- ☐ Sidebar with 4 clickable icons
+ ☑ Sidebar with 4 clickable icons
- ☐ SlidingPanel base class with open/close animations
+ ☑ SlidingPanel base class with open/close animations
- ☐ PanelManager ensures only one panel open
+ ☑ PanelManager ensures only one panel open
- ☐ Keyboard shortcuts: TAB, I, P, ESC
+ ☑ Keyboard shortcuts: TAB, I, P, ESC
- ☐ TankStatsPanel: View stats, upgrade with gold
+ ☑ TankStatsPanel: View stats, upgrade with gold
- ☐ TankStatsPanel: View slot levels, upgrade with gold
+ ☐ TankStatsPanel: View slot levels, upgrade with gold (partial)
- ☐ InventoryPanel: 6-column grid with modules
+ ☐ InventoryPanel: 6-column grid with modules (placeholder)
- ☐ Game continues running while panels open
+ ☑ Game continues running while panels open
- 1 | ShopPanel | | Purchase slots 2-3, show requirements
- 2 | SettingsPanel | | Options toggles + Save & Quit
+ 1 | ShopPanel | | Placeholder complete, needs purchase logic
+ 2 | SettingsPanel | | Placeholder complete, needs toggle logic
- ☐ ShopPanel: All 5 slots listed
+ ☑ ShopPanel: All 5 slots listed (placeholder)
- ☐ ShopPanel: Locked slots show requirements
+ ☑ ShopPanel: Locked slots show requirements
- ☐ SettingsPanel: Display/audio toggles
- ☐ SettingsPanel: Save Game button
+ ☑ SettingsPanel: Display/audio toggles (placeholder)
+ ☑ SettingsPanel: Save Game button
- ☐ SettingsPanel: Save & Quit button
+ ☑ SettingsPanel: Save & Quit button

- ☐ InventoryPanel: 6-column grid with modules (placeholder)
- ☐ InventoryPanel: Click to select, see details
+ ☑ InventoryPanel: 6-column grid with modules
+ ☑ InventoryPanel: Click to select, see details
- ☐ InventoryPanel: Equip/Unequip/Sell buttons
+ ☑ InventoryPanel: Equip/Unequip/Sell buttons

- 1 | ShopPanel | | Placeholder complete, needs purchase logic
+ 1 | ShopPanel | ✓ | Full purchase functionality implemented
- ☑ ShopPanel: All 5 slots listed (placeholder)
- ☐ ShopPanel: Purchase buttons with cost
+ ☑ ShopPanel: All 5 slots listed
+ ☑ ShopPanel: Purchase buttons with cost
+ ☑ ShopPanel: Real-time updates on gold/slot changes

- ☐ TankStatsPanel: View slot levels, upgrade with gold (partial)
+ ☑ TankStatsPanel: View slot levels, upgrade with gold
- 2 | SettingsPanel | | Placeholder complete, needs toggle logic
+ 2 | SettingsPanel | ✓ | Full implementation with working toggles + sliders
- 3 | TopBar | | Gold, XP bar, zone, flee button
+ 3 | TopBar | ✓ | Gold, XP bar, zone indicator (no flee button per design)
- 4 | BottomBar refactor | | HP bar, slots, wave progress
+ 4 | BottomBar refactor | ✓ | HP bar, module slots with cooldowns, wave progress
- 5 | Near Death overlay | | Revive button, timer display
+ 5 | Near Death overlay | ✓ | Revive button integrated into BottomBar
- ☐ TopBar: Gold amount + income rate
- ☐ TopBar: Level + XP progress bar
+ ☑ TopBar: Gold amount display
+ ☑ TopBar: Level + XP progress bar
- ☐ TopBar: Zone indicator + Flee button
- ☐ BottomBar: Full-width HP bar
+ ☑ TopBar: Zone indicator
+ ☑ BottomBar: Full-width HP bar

----------

[Activity]: Your task is to restate, word for word, the lines from the beginning of the records to the line with "on gold/slot changes", inclusive.

[Solution]:
- ☐ Sidebar with 4 clickable icons
+ ☑ Sidebar with 4 clickable icons
- ☐ SlidingPanel base class with open/close animations
+ ☑ SlidingPanel base class with open/close animations
- ☐ PanelManager ensures only one panel open
+ ☑ PanelManager ensures only one panel open
- ☐ Keyboard shortcuts: TAB, I, P, ESC
+ ☑ Keyboard shortcuts: TAB, I, P, ESC
- ☐ TankStatsPanel: View stats, upgrade with gold
+ ☑ TankStatsPanel: View stats, upgrade with gold
- ☐ TankStatsPanel: View slot levels, upgrade with gold
+ ☐ TankStatsPanel: View slot levels, upgrade with gold (partial)
- ☐ InventoryPanel: 6-column grid with modules
+ ☐ InventoryPanel: 6-column grid with modules (placeholder)
- ☐ Game continues running while panels open
+ ☑ Game continues running while panels open
- 1 | ShopPanel | | Purchase slots 2-3, show requirements
- 2 | SettingsPanel | | Options toggles + Save & Quit
+ 1 | ShopPanel | | Placeholder complete, needs purchase logic
+ 2 | SettingsPanel | | Placeholder complete, needs toggle logic
- ☐ ShopPanel: All 5 slots listed
+ ☑ ShopPanel: All 5 slots listed (placeholder)
- ☐ ShopPanel: Locked slots show requirements
+ ☑ ShopPanel: Locked slots show requirements
- ☐ SettingsPanel: Display/audio toggles
- ☐ SettingsPanel: Save Game button
+ ☑ SettingsPanel: Display/audio toggles (placeholder)
+ ☑ SettingsPanel: Save Game button
- ☐ SettingsPanel: Save & Quit button
+ ☑ SettingsPanel: Save & Quit button

- ☐ InventoryPanel: 6-column grid with modules (placeholder)
- ☐ InventoryPanel: Click to select, see details
+ ☑ InventoryPanel: 6-column grid with modules
+ ☑ InventoryPanel: Click to select, see details
- ☐ InventoryPanel: Equip/Unequip/Sell buttons
+ ☑ InventoryPanel: Equip/Unequip/Sell buttons

- 1 | ShopPanel | | Placeholder complete, needs purchase logic
+ 1 | ShopPanel | ✓ | Full purchase functionality implemented
- ☑ ShopPanel: All 5 slots listed (placeholder)
- ☐ ShopPanel: Purchase buttons with cost
+ ☑ ShopPanel: All 5 slots listed
+ ☑ ShopPanel: Purchase buttons with cost
+ ☑ ShopPanel: Real-time updates on gold/slot changes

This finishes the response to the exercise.